TASK OBJECTIVE: Where the string "border" occurs in a line of the data below, that line should be copied.

[Web page revision data]

*****

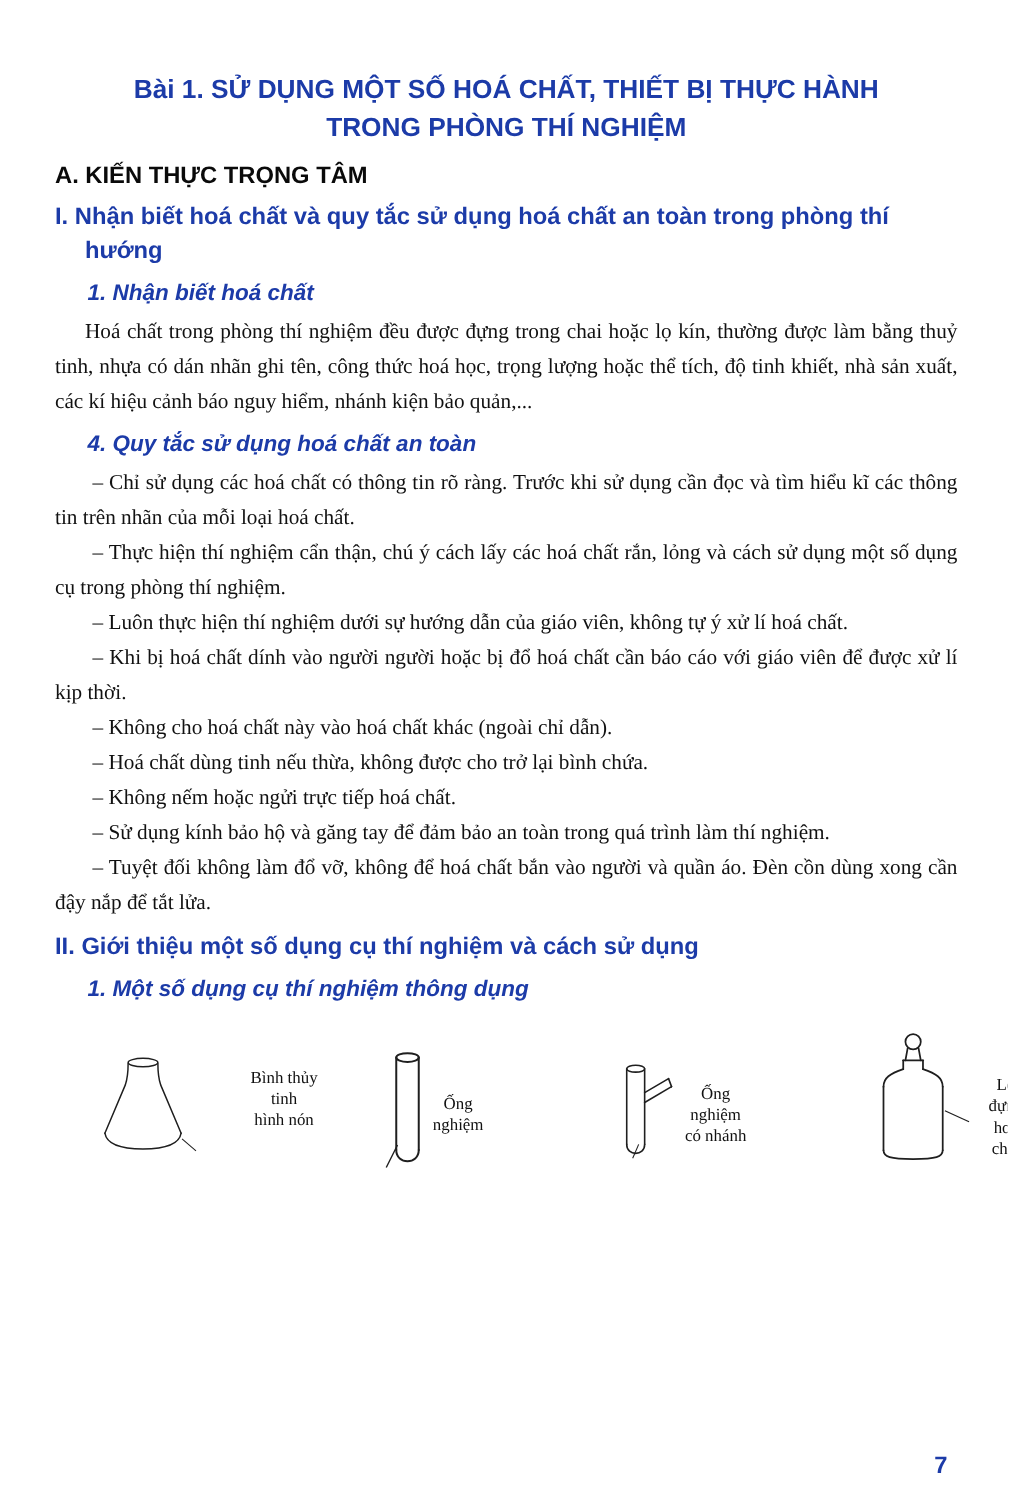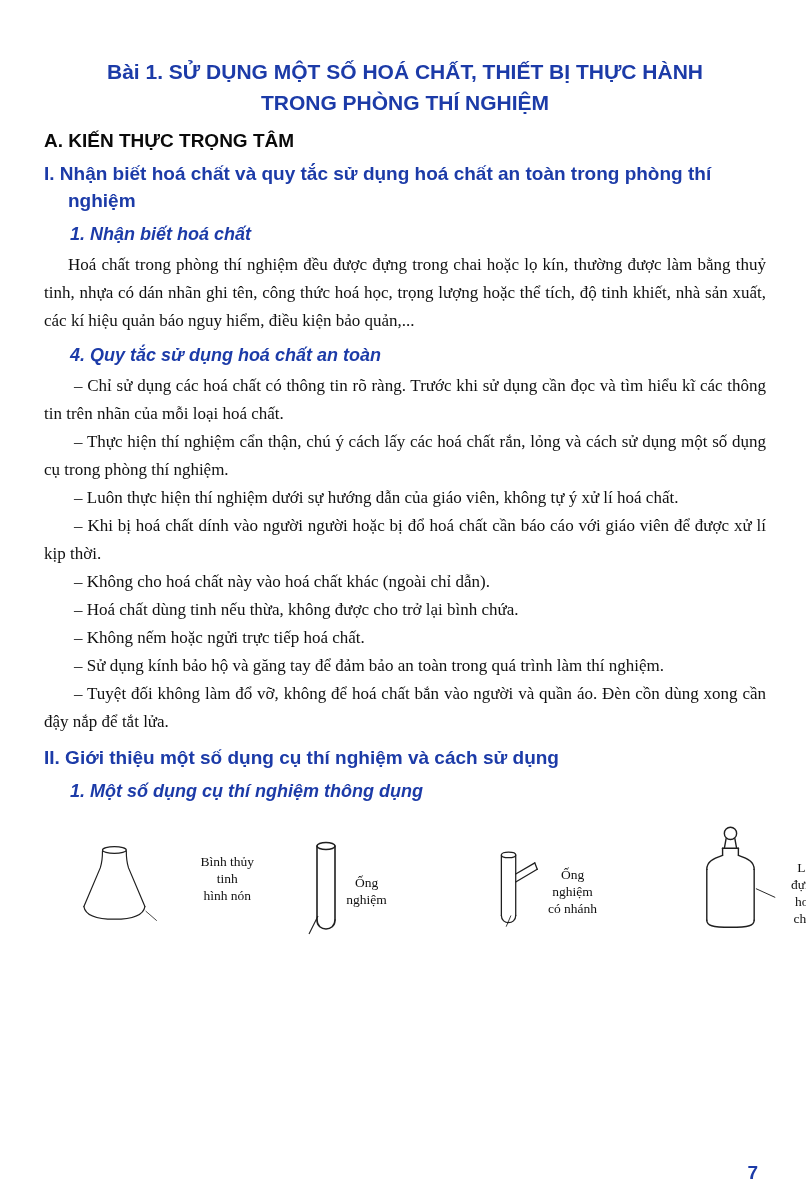--- a/index.html
+++ b/index.html
@@ -99,25 +99,25 @@
 
 <div class="page">
 
   <h1 class="title">
     <span>Bài 1. SỬ DỤNG MỘT SỐ HOÁ CHẤT, THIẾT BỊ THỰC HÀNH</span><br>
     <span>TRONG PHÒNG THÍ NGHIỆM</span>
   </h1>
 
   <h2 class="h-black">A. KIẾN THỰC TRỌNG TÂM</h2>
 
-  <h3 class="h-blue">I. Nhận biết hoá chất và quy tắc sử dụng hoá chất an toàn trong phòng thí nghiệm</h3>
+  <h3 class="h-blue">I. Nhận biết hoá chất và quy tắc sử dụng hoá chất an toàn trong phòng thí hướng</h3>
 
   <h4 class="h-sub">1. Nhận biết hoá chất</h4>
 
-  <p class="para">Hoá chất trong phòng thí nghiệm đều được đựng trong chai hoặc lọ kín, thường được làm bằng thuỷ tinh, nhựa có dán nhãn ghi tên, công thức hoá học, trọng lượng hoặc thể tích, độ tinh khiết, nhà sản xuất, các kí hiệu quản báo nguy hiểm, điều kiện bảo quản,...</p>
+  <p class="para">Hoá chất trong phòng thí nghiệm đều được đựng trong chai hoặc lọ kín, thường được làm bằng thuỷ tinh, nhựa có dán nhãn ghi tên, công thức hoá học, trọng lượng hoặc thể tích, độ tinh khiết, nhà sản xuất, các kí hiệu cảnh báo nguy hiểm, nhánh kiện bảo quản,...</p>
 
   <h4 class="h-sub">4. Quy tắc sử dụng hoá chất an toàn</h4>
 
   <p class="bullet">– Chỉ sử dụng các hoá chất có thông tin rõ ràng. Trước khi sử dụng cần đọc và tìm hiểu kĩ các thông tin trên nhãn của mỗi loại hoá chất.</p>
   <p class="bullet">– Thực hiện thí nghiệm cẩn thận, chú ý cách lấy các hoá chất rắn, lỏng và cách sử dụng một số dụng cụ trong phòng thí nghiệm.</p>
   <p class="bullet">– Luôn thực hiện thí nghiệm dưới sự hướng dẫn của giáo viên, không tự ý xử lí hoá chất.</p>
   <p class="bullet">– Khi bị hoá chất dính vào người người hoặc bị đổ hoá chất cần báo cáo với giáo viên để được xử lí kịp thời.</p>
   <p class="bullet">– Không cho hoá chất này vào hoá chất khác (ngoài chỉ dẫn).</p>
   <p class="bullet">– Hoá chất dùng tinh nếu thừa, không được cho trở lại bình chứa.</p>
   <p class="bullet">– Không nếm hoặc ngửi trực tiếp hoá chất.</p>

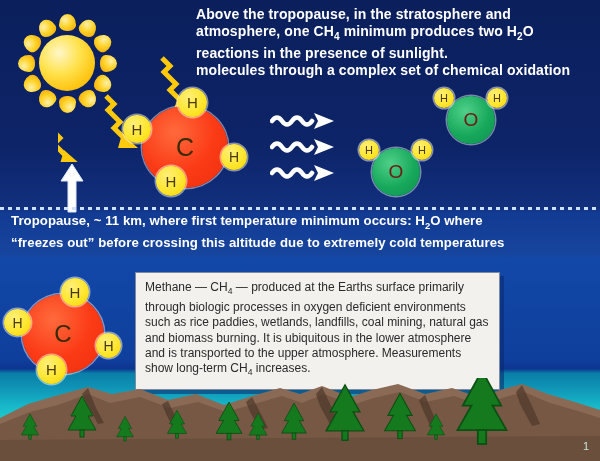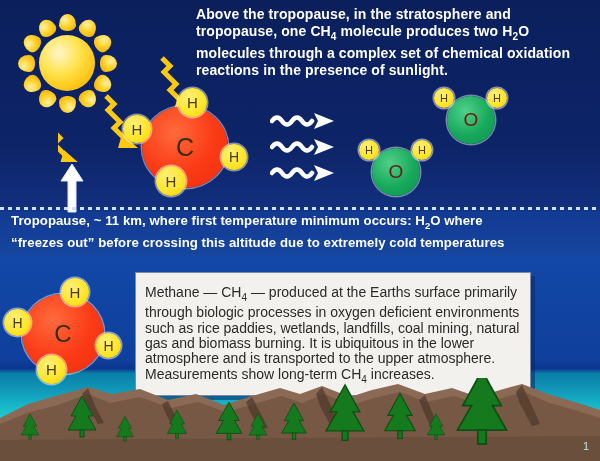--- a/index.html
+++ b/index.html
@@ -82,27 +82,27 @@
   #tropoLine{
     left:0;top:207px;width:600px;height:3px;
     background-image:repeating-linear-gradient(90deg,#cfe0ff 0 4px,rgba(0,0,0,0) 4px 8px);
   }
   #tropoText{
     left:11px;top:212px;width:582px;
     color:#ffffff;font-size:13.2px;line-height:17.5px;font-weight:700;letter-spacing:.05px;
   }
 
   #methaneBox{
-    left:135px;top:272px;width:396px;
+    left:135px;top:272px;width:365px;
     background:#f2f1ee;
     border:1px solid #7d8aa0;
     box-shadow:4px 4px 0 rgba(10,40,110,.55);
-    padding:12px 9px 8px 9px;
+    padding:7px 9px 8px 9px;
     box-sizing:border-box;
-    color:#2a2a2a;font-size:14px;line-height:15.4px;
+    color:#2a2a2a;font-size:12px;line-height:15.4px;
   }
 
   
   #land{left:0;top:378px;width:600px;height:83px;}
   #pageNum{
     right:11px;bottom:9px;color:#d8fbf6;font-size:11px;opacity:.85;
   }
 </style>
 </head>
 <body>
@@ -166,23 +166,23 @@
   </div>
 
   <div class="mol" style="left:357px;top:140px;width:78px;height:58px;">
     <div class="atomO" style="left:15px;top:8px;width:48px;height:48px;font-size:19px;">O</div>
     <div class="atomH" style="left:2px;top:0px;width:20px;height:20px;font-size:11px;">H</div>
     <div class="atomH" style="left:55px;top:0px;width:20px;height:20px;font-size:11px;">H</div>
   </div>
 
   <div id="topText" class="abs">
     <div>Above the tropopause, in the stratosphere and</div>
-    <div><span>tropopause, one CH</span><sub>4</sub><span> molecule produces two H</span><sub>2</sub><span>O</span></div>
+    <div><span>atmosphere, one CH</span><sub>4</sub><span> minimum produces two H</span><sub>2</sub><span>O</span></div>
+    <div>reactions in the presence of sunlight.</div>
     <div>molecules through a complex set of chemical oxidation</div>
-    <div>reactions in the presence of sunlight.</div>
   </div>
 
   <svg class="abs" style="left:59px;top:162px;" width="26" height="52" viewBox="0 0 26 52">
     <polygon points="13,2 24,19 17,19 17,50 9,50 9,19 2,19" fill="#ffffff" stroke="#dfe8ff" stroke-width="1"></polygon>
   </svg>
 
   <div id="tropoLine" class="abs"></div>
 
   <div id="tropoText" class="abs">
     <div><span>Tropopause, ~ 11 km, where first temperature minimum  occurs: H</span><sub>2</sub><span>O where</span></div>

*****

ANSWER FOR THIS EXERCISE:
     border:1px solid #7d8aa0;
     box-sizing:border-box;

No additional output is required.